Of course, the 2010 National Portrait Gallery incident might not have surprised Wojnarowicz at all. In 1990, he famously sued the right-wing American Family Association for using images of his work out of context and for defamation, setting a precedent for protecting the future rights of artists to control the use of their own imagery. That legal victory, along with his exquisite but often hard to locate, rarely exhibited body of work, has for so long been Wojnarowicz’s signal legacy. Thankfully, Carr’s biography tells the rest of the story, one where through poverty, drugs, and AIDS, few survived. In the following three excerpted sections, we follow the artist through his mid- to late twenties, at the very start of his visual art career. —Christopher Bollen

In the late ’70s, David Wojnarowicz began photographing his “Rimbaud in New York” series. Friends and lovers posed throughout the city wearing an Arthur Rimbaud mask that Wojnarowicz fashioned from the iconic portrait of the poet on the cover of Illuminations. Wojnarowicz worked on this project for roughly a year, amassing about 500 images. The first of these photographs were taken at or near the Hudson River piers west of Greenwich Village.

The first thing David covered in his journal after his return, on June 6, 1979, was a trip with Brian [Butterick, Wojnarowicz’s close friend] to the West Village—“its immediate visual effect,” which he doesn’t describe except to agree with his ex-roommate Dennis DeForge’s assessment: It’s an outdoor whore house. “Don’t think I’ll ever forget that initial sense of shock.” He didn’t elaborate, but clearly he wasn’t talking about cruising on Christopher Street. He meant the piers, which would become the center of his life for the next year and a half. These rotting treacherous structures along the Hudson River provided cover for acres of public sex. The waterfront from Christopher to 14th Streets was the unofficial gay men’s playground. Separating the piers from the edge of the Village was the elevated West Side Highway, which had been closed to traffic since ’73 but still provided shelter to transvestite hookers among its stanchions. On the city side of the highway were gay bars like the Ramrod, Peter Rabbit, and Alex in Wonderland. This big libidinous play district included the trucks parked along the highway every night and somehow never locked. David would surely have been familiar with this area. He’d been frequenting the nearest dive coffee shop, the Silver Dollar, since his street days with Willy [a street buddy during his teen years], but he usually picked up men on the streets or in bars. The piers could be dangerous, not just because they were falling apart and pockmarked with holes open to the river. Men had been murdered there. For many, the lawlessness and risk only added to the excitement. This was an autonomous zone.

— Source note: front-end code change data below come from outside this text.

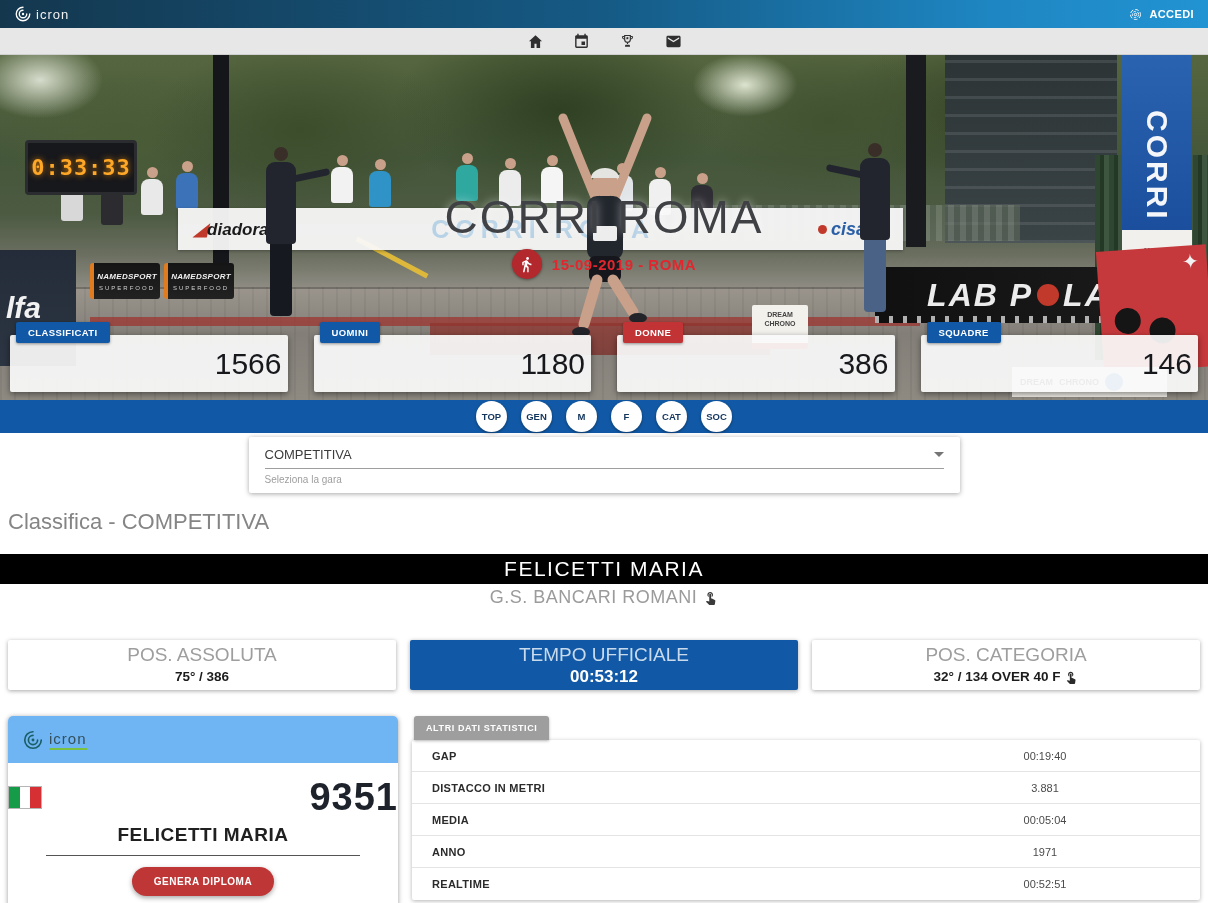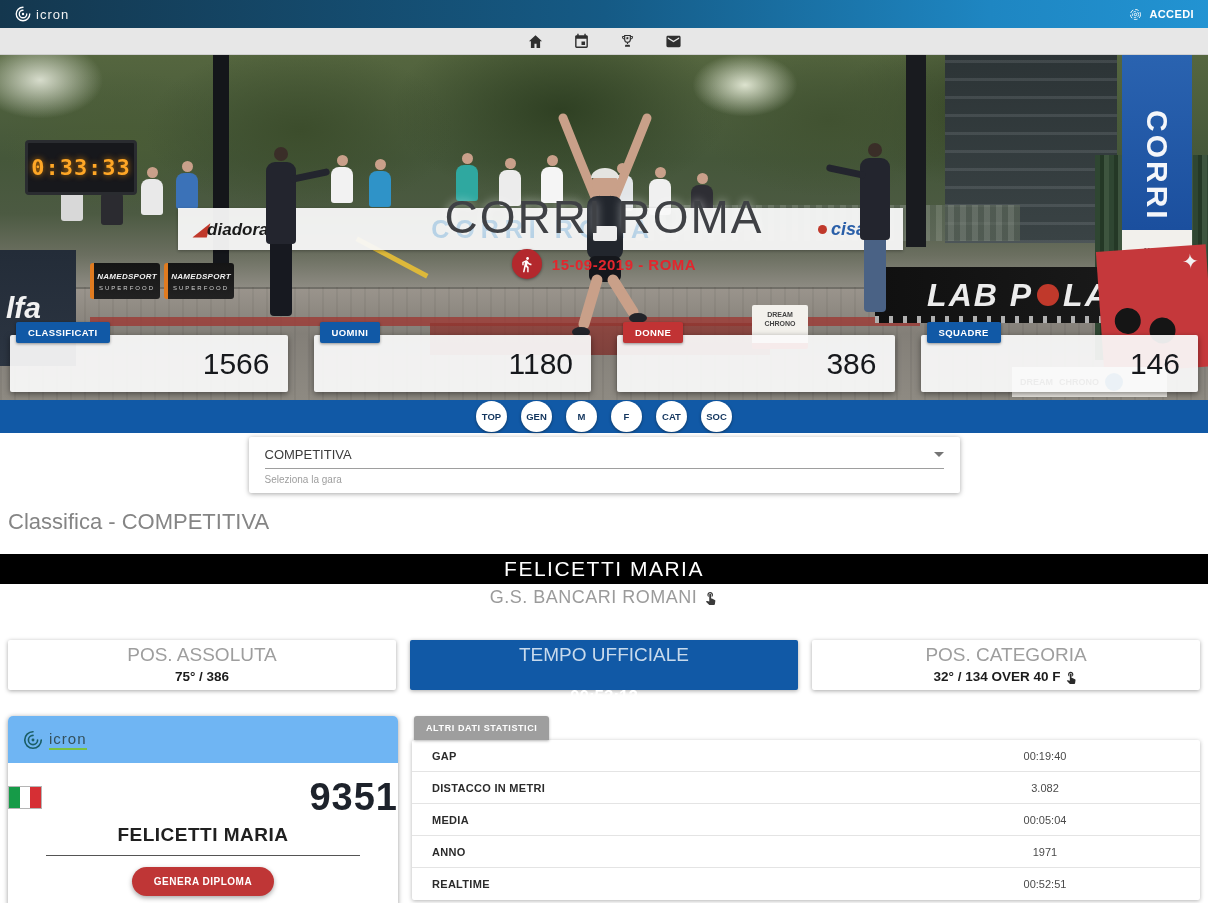"CLASSIFICATI" .stat-box { padding-right: 18px -> 6px }
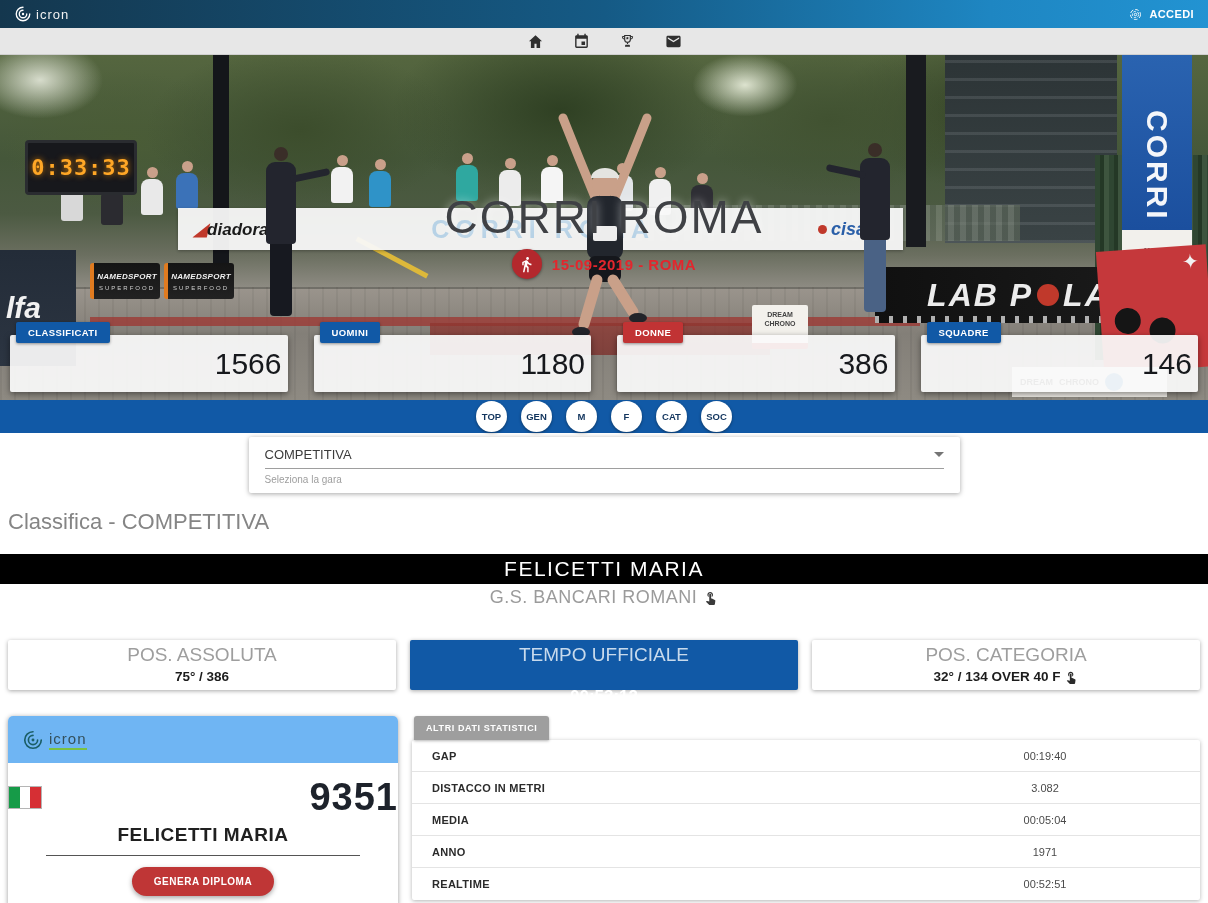"00:53:12" .sum-card.blue .sum-value { margin-top: 20px -> none }
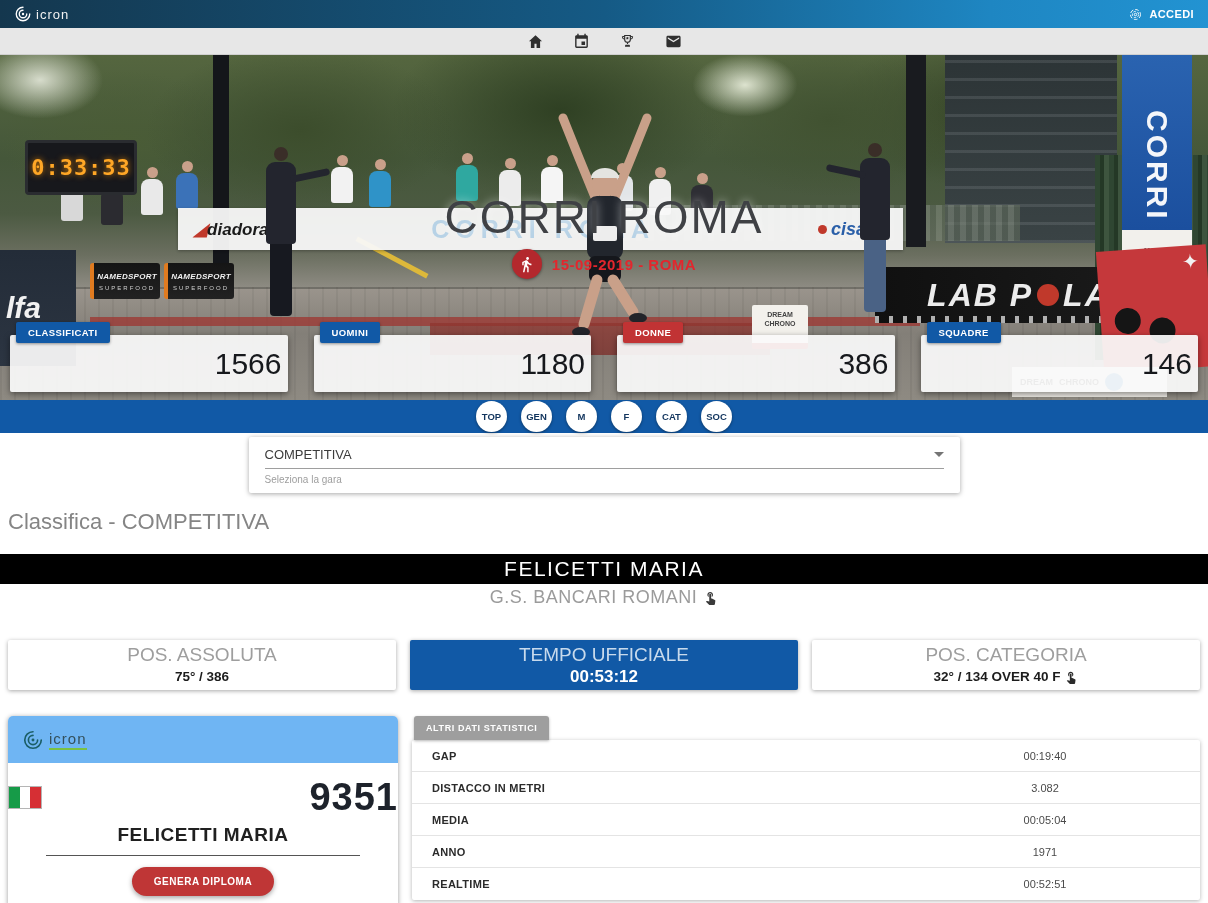"3.082" span.stats-value { text: 3.082 -> 3.881 }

Sex among the ruins—David found it fascinating. He wanted to cruise the piers, but he also wanted to paint them, photograph them, and record what happened in them. Soon he was back with Brian and a can of spray paint. He drew a crude Rimbaud face on a windowpane. On a wall, he sprayed a male torso shooting up with a big hypodermic needle. Elsewhere he painted a target. Then he sprayed a kind of a haiku onto a wall: “Did you watch the dogfight yesterday (under Mexican sky).” He graffitied a line often quoted by William Burroughs: “ ‘There is no truth / Everything is possible’ Hassan I Sabbah” and added his own 10-line poem underneath, beginning, “Some men gun fast trucks down red roads / Down into distant valleys where mountains / Are slowly eaten by deserts.”

David had one short-lived minimum-wage job that summer. In mid-June, an ad agency trained him to print photographs and to run a photostat machine. They fired him when he almost immediately started using his sick days. But while there, he was able to photostat the cover of Illuminations to create a life-size mask of Arthur Rimbaud.

Rimbaud was a kind of lodestar for David at this point in his life. He identified with the poet. They’d been born a hundred years apart—Rimbaud in October 1854 and David in September 1954. Both were deserted by their fathers and unhappy with their mothers. Both ran away as teenagers. Both were impoverished and unwilling to live by the rules. Both were queer. Both tried to wring visionary work out of suffering. David just didn’t yet know the rest—that he would soon meet an older man and mentor who would change his life (as Paul Verlaine had changed Rimbaud’s), and that he too would die at the age of 37.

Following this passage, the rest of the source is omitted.